Edit tracking data:

★ ★ ★ ★ ★ ★ ★

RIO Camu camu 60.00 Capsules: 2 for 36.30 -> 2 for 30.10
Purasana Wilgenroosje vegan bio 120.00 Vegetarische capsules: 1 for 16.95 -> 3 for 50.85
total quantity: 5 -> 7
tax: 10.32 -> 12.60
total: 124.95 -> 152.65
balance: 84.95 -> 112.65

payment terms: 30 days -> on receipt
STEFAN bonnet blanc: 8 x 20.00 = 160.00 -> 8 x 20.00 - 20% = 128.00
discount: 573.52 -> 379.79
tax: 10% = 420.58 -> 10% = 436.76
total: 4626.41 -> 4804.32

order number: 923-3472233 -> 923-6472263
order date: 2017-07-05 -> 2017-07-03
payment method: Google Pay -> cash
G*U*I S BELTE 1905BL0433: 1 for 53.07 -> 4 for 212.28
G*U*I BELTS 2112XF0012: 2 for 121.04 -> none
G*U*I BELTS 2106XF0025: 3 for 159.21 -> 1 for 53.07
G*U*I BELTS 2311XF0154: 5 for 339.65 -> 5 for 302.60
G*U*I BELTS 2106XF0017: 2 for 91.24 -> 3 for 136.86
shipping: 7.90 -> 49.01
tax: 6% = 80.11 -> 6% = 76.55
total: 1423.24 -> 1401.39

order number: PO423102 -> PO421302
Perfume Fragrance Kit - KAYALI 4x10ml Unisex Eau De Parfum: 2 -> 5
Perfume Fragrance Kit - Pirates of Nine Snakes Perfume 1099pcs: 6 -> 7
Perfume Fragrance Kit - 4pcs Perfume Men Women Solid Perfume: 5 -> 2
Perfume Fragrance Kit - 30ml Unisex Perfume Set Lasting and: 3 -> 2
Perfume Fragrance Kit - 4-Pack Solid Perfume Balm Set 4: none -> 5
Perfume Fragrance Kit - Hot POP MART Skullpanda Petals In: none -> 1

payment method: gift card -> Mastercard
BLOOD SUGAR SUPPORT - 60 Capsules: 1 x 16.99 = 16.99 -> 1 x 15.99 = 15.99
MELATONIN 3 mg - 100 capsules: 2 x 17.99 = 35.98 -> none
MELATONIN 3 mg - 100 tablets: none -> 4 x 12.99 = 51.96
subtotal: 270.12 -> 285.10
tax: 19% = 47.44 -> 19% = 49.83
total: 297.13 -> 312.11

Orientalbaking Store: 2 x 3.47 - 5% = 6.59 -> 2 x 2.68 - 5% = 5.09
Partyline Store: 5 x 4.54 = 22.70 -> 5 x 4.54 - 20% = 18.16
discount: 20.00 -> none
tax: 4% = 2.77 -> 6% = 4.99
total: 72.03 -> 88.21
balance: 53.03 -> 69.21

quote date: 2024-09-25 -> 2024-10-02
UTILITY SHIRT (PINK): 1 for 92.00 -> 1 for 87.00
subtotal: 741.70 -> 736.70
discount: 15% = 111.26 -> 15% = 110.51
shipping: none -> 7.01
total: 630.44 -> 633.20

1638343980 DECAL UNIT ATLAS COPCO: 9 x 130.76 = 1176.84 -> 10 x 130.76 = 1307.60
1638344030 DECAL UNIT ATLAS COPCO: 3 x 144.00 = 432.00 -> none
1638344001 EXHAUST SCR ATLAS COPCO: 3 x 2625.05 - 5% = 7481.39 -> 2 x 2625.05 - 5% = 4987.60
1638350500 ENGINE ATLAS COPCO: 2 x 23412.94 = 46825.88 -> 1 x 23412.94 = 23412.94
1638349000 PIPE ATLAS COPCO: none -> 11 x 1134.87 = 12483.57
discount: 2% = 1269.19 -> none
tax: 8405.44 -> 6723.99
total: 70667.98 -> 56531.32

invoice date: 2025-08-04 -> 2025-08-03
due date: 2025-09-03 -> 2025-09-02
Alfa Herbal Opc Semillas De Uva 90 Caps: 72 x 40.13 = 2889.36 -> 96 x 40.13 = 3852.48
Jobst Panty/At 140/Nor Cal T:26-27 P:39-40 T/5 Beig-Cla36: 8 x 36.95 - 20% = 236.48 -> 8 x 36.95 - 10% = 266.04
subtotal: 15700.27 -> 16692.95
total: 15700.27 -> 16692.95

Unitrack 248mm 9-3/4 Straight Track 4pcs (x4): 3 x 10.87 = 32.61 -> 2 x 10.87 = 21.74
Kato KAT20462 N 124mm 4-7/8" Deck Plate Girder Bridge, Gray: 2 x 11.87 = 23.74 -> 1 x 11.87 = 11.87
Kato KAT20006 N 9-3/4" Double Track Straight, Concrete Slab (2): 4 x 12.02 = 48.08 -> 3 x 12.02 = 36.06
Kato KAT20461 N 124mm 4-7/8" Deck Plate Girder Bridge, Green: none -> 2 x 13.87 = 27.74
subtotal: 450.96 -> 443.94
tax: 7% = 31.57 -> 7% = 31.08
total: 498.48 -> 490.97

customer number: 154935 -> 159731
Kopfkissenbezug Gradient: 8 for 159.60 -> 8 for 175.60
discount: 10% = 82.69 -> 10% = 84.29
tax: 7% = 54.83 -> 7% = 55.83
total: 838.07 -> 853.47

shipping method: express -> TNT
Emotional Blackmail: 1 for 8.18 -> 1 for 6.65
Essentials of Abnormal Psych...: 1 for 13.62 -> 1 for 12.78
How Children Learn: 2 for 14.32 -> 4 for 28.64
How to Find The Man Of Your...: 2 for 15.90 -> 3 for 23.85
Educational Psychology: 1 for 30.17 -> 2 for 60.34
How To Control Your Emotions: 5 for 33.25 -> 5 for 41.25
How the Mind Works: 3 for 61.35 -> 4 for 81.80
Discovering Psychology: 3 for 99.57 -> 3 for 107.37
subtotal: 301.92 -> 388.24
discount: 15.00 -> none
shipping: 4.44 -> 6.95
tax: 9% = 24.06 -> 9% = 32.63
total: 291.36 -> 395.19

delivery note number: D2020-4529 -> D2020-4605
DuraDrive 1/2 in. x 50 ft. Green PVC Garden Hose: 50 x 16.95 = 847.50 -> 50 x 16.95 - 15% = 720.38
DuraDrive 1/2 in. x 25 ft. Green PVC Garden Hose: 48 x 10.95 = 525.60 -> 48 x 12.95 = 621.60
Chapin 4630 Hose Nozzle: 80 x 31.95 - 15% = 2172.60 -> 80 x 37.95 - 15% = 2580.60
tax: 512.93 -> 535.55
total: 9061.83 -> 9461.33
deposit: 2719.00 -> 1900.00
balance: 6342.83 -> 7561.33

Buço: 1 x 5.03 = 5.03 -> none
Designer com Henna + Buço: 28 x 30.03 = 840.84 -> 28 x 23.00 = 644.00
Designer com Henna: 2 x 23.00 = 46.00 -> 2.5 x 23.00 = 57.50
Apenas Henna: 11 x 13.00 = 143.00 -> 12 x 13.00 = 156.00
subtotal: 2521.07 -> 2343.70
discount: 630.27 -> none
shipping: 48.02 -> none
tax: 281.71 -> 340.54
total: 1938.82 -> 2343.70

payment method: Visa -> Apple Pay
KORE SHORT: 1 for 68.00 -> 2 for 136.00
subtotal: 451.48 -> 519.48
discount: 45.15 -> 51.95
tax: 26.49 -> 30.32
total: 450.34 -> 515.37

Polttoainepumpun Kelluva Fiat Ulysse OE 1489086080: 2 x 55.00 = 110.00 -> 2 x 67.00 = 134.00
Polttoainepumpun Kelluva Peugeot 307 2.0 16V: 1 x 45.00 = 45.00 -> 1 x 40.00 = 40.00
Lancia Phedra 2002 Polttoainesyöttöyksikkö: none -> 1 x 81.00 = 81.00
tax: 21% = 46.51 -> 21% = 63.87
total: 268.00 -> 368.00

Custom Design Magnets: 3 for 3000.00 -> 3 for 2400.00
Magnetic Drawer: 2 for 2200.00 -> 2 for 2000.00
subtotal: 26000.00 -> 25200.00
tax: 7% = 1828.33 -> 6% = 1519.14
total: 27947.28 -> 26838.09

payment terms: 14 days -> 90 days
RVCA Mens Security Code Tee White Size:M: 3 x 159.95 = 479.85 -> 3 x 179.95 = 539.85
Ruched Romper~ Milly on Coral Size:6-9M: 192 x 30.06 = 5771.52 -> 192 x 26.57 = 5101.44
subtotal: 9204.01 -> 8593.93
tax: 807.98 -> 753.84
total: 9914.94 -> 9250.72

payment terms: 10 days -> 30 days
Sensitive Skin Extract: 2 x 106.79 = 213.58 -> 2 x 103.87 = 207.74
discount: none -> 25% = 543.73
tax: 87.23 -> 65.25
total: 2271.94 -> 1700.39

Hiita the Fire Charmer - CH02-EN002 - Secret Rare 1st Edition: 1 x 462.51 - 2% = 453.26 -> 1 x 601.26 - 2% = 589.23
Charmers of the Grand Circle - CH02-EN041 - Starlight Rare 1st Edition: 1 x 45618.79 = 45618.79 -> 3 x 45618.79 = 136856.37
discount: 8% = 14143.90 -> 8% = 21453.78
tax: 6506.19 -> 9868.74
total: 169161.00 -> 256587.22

★ ★ ★ ★ ★ ★ ★

• _WHAT YOU SHOULD DO_
As listed above, the lines from the line with "payment method: Visa -> Apple Pay" to the line with "Lancia Phedra 2002" are to be echoed exactly, with both ends included and nothing added.

• _RESPONSE TO THIS EXERCISE_
payment method: Visa -> Apple Pay
KORE SHORT: 1 for 68.00 -> 2 for 136.00
subtotal: 451.48 -> 519.48
discount: 45.15 -> 51.95
tax: 26.49 -> 30.32
total: 450.34 -> 515.37

Polttoainepumpun Kelluva Fiat Ulysse OE 1489086080: 2 x 55.00 = 110.00 -> 2 x 67.00 = 134.00
Polttoainepumpun Kelluva Peugeot 307 2.0 16V: 1 x 45.00 = 45.00 -> 1 x 40.00 = 40.00
Lancia Phedra 2002 Polttoainesyöttöyksikkö: none -> 1 x 81.00 = 81.00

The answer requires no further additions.